(Exercise materials):
=== Begin Enclosure ===

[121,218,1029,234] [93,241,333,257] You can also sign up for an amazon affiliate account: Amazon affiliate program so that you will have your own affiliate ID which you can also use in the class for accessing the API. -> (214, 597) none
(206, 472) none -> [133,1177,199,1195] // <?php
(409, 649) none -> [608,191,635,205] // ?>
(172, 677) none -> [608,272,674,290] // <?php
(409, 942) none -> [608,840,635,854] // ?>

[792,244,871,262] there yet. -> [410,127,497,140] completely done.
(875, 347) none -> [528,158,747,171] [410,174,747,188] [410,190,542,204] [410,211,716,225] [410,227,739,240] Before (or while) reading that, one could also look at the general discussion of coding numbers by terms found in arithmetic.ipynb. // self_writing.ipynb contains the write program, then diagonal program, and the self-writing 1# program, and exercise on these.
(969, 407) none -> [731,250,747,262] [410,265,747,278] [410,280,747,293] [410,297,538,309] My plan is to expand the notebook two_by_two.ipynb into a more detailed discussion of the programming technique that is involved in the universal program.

=== End Enclosure ===
=== Begin Enclosure ===

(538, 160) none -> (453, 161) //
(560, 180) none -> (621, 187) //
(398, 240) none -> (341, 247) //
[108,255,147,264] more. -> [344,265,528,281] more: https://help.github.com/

=== End Enclosure ===

(Problem to work on): Go through the listing above and write out exactly the lines starting with the one holding "(409, 942) none -> [608,840,635,854] // ?>" and running through the one holding "(969, 407) none", ends included, and no others.

(Task result):
(409, 942) none -> [608,840,635,854] // ?>

[792,244,871,262] there yet. -> [410,127,497,140] completely done.
(875, 347) none -> [528,158,747,171] [410,174,747,188] [410,190,542,204] [410,211,716,225] [410,227,739,240] Before (or while) reading that, one could also look at the general discussion of coding numbers by terms found in arithmetic.ipynb. // self_writing.ipynb contains the write program, then diagonal program, and the self-writing 1# program, and exercise on these.
(969, 407) none -> [731,250,747,262] [410,265,747,278] [410,280,747,293] [410,297,538,309] My plan is to expand the notebook two_by_two.ipynb into a more detailed discussion of the programming technique that is involved in the universal program.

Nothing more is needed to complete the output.